# [REQUIRED WORK]
All lines of the material below that include the string "none" are to be copied.

# [SOURCE MATERIAL]
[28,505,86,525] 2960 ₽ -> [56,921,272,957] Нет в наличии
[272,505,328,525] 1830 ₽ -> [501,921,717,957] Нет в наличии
* * *
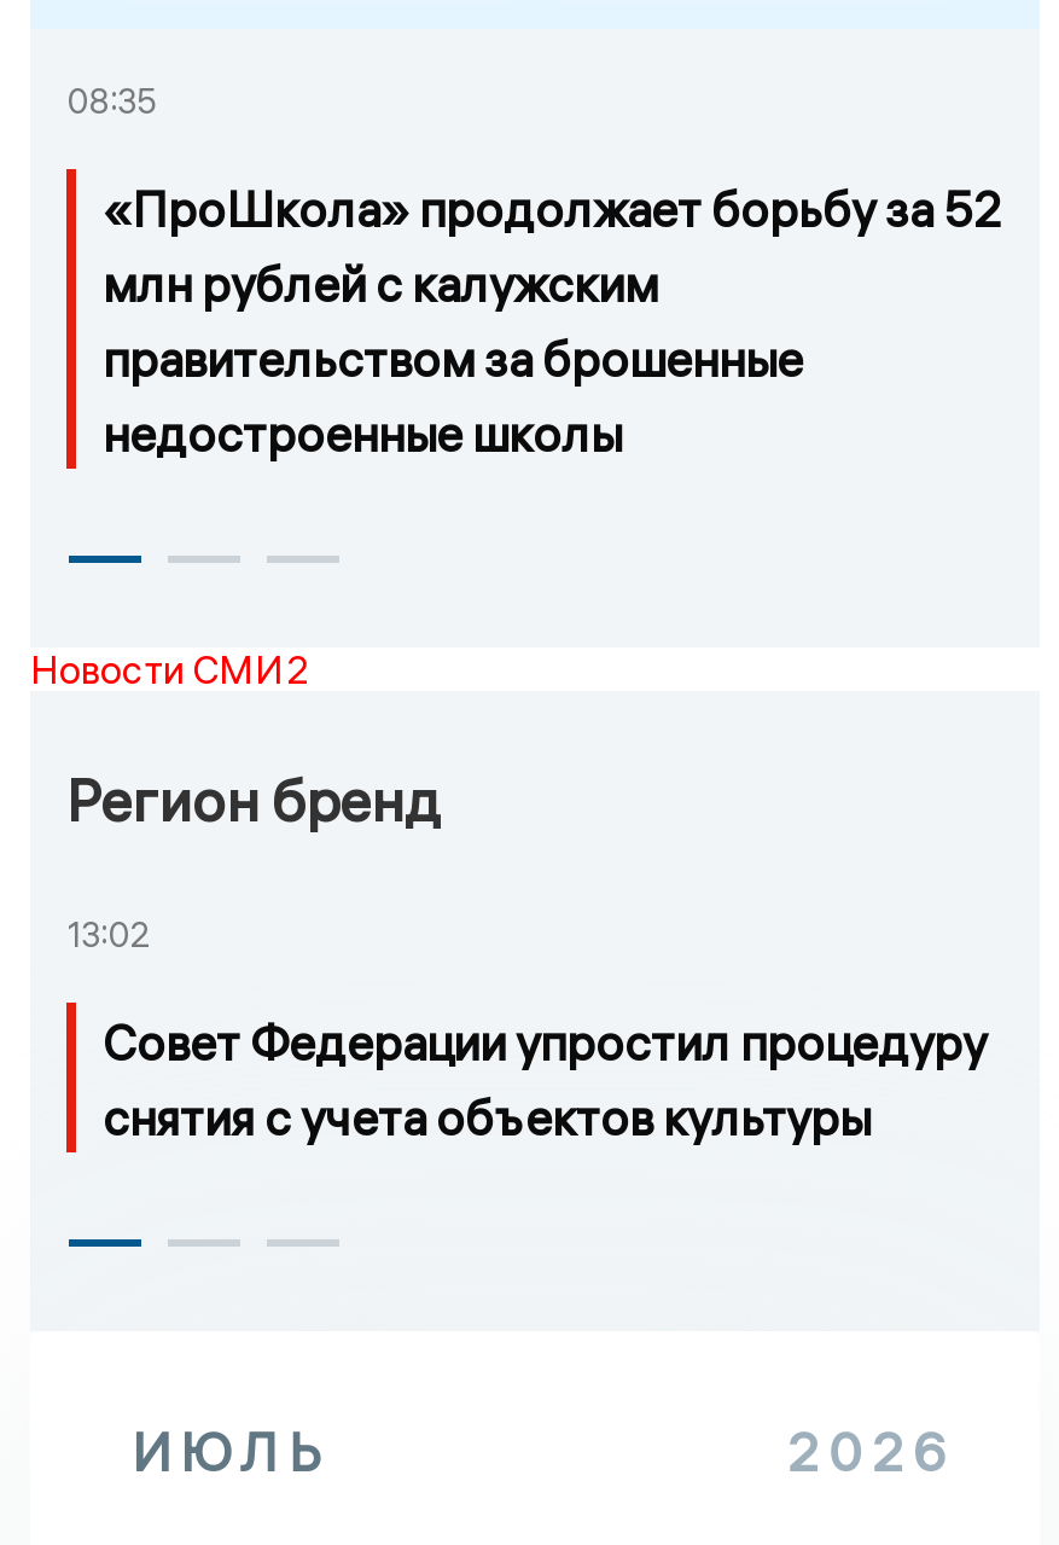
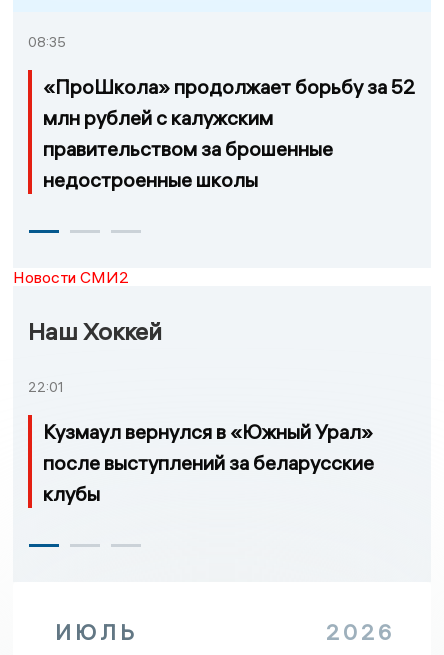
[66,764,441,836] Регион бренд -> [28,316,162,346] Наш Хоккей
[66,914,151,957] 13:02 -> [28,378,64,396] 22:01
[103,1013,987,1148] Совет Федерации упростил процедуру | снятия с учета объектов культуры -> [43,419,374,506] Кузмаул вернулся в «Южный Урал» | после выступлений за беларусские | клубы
* * *
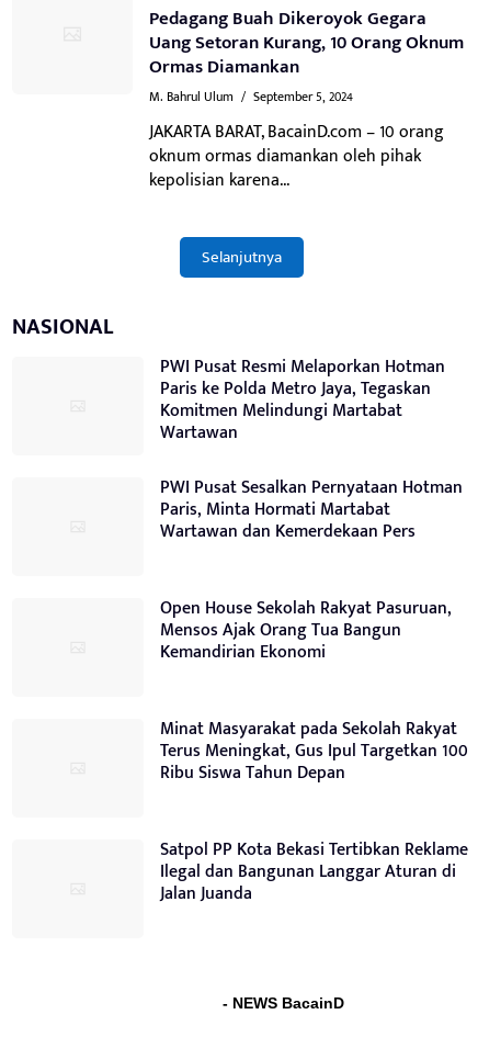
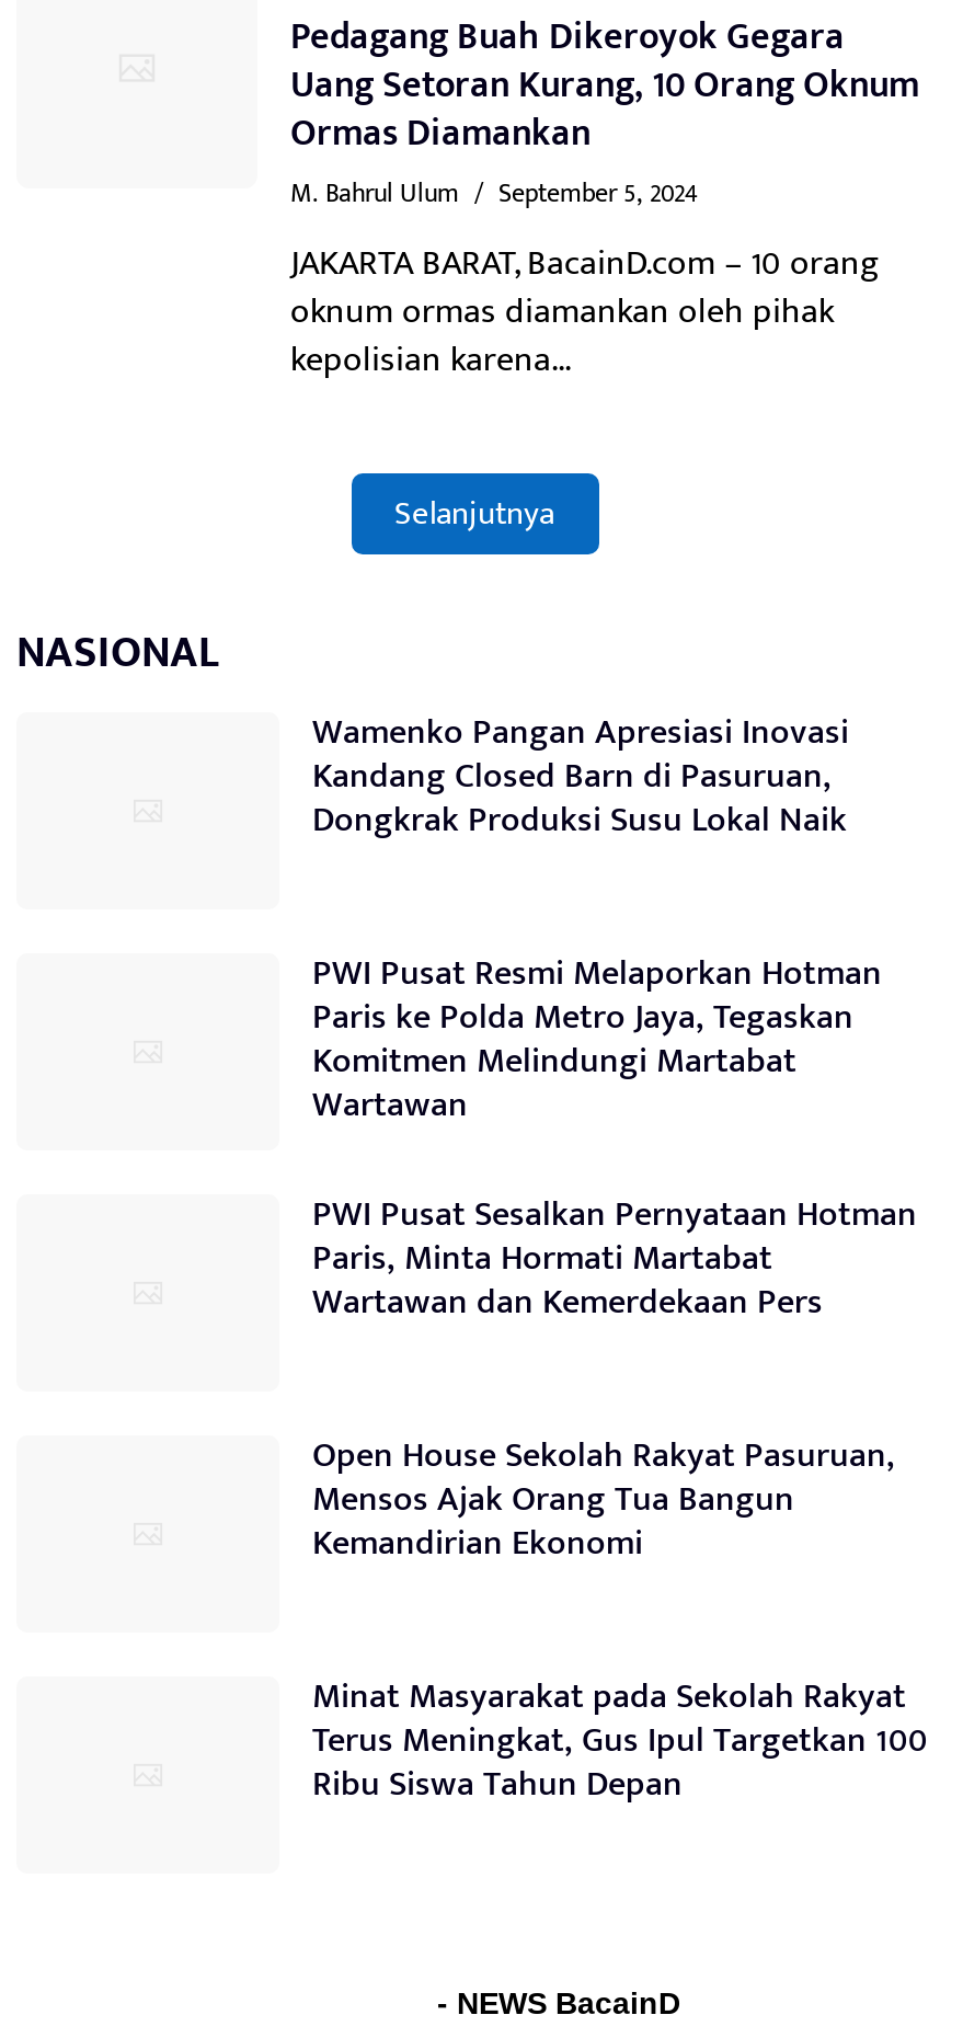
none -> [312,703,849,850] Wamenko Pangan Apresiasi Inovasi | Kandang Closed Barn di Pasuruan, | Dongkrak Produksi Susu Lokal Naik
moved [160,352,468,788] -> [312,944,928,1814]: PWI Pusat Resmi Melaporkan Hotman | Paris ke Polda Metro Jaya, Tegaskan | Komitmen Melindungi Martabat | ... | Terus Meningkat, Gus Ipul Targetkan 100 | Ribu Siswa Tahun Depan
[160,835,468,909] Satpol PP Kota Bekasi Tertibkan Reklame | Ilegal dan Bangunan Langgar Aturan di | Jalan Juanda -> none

# [TASK OUTPUT]
none -> [312,703,849,850] Wamenko Pangan Apresiasi Inovasi | Kandang Closed Barn di Pasuruan, | Dongkrak Produksi Susu Lokal Naik
[160,835,468,909] Satpol PP Kota Bekasi Tertibkan Reklame | Ilegal dan Bangunan Langgar Aturan di | Jalan Juanda -> none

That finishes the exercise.